“Smelly Cat,smelly cat what are they feeding you?..Smelly cat,smelly cat its not your fault.”
Its been 12 years since Friends’ last episode came out and yet this song gives me the chills.
How many of us have wanted a group of friends just like Ross,Rachel,Phoebe,Chandler,Monica and Joey? All of us.We all have envied their friendship at one point or the another wishing how good it would be, if we could all have a group of people who would stick with us through thick and thin. How wonderful it would be to live such a life as them (the show)
However, life does offer us such opportunities. We do come across people who can be our potential friends/lovers/soulmate but more often than not we end up screwing our chances of such a friendship for the most trivial reasons.

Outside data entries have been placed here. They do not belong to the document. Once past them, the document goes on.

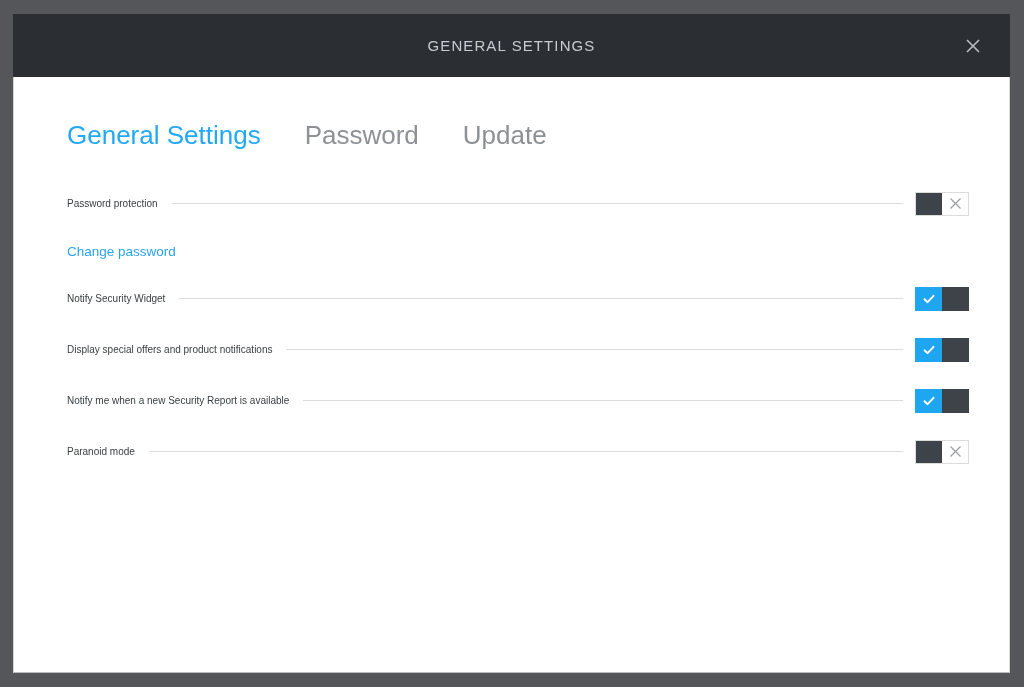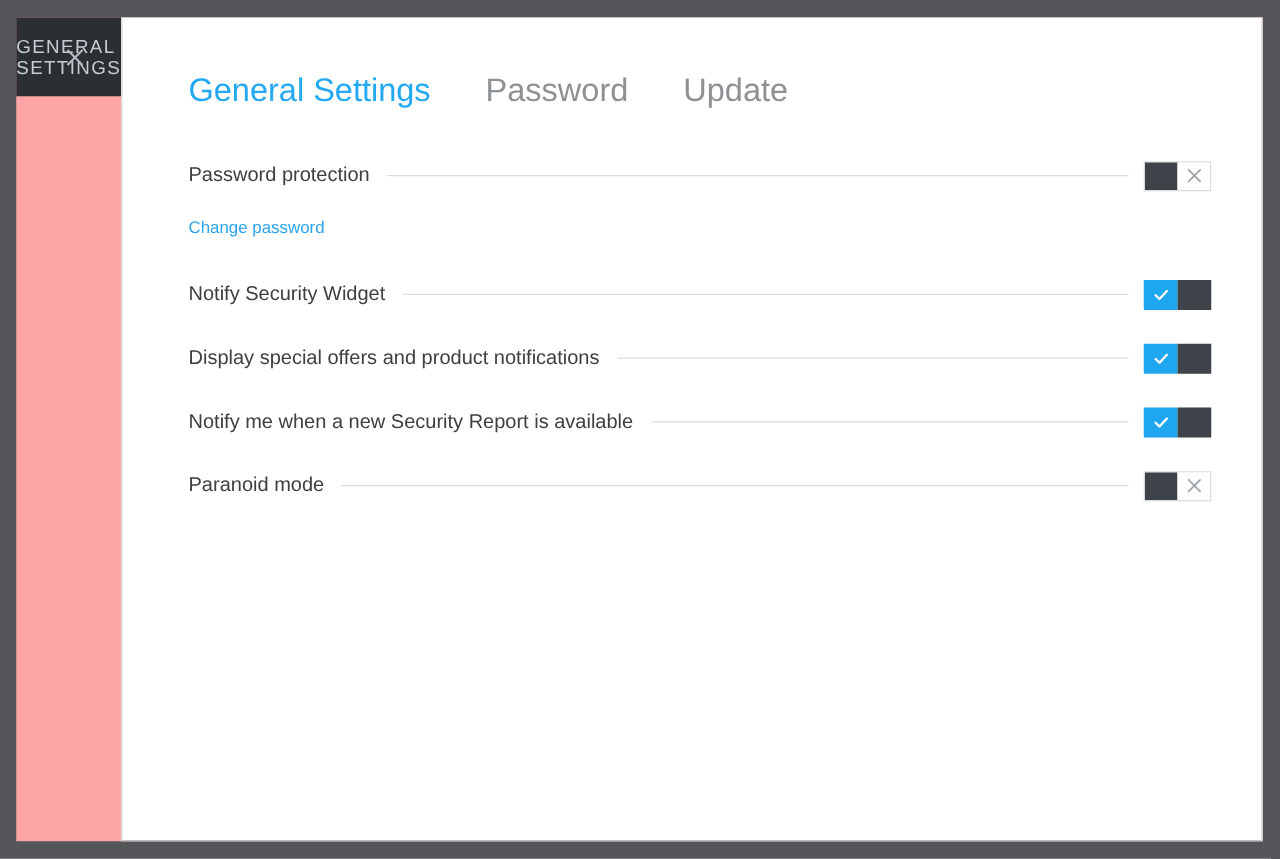"GENERAL SETTINGS" .window { background: #fca5a5 -> #8b5cf6; flex-direction: row -> column }
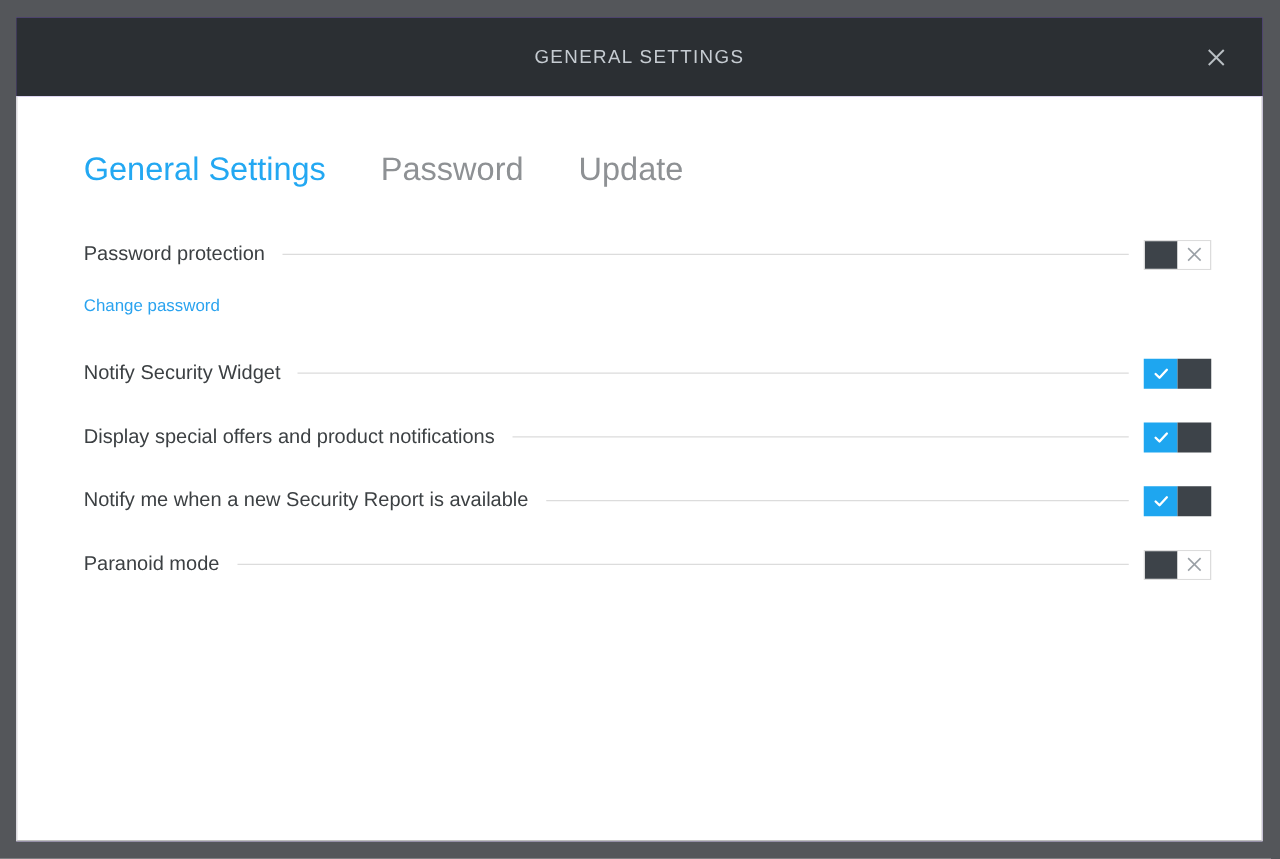"Password protection" .row-label { font-size: 16px -> 10px }
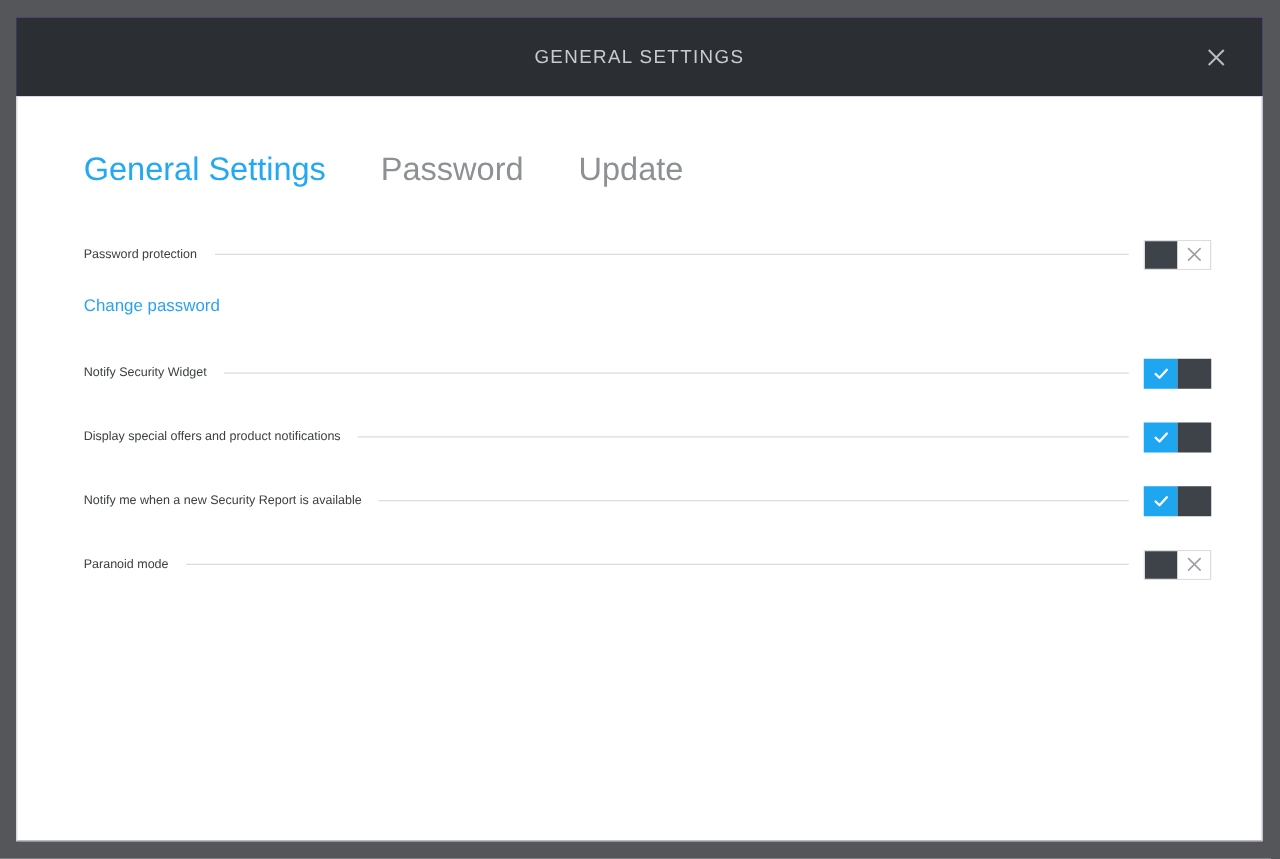"Change password" .link-row { align-items: flex-start -> center }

I admit being the culprit of such misfortunes. Perhaps,I started of with wrong foot with most of them. Perhaps, if I hadn’t said what I had said. If only I could take back what hurt I slung at them. If only things could be undone, what have been done. I know, things had been horrible with us and I’ve distanced you from myself but I wish it could have been different. I wish we hadn’t ended up as smelly cats to each, where we aren’t each others favorite anymore.
Hope-is what keeps me going when I look back at old pictures of us. Hope-that one day I shall meet you again, hold your gaze,smile at you and I would have known that we had made it happen..once again.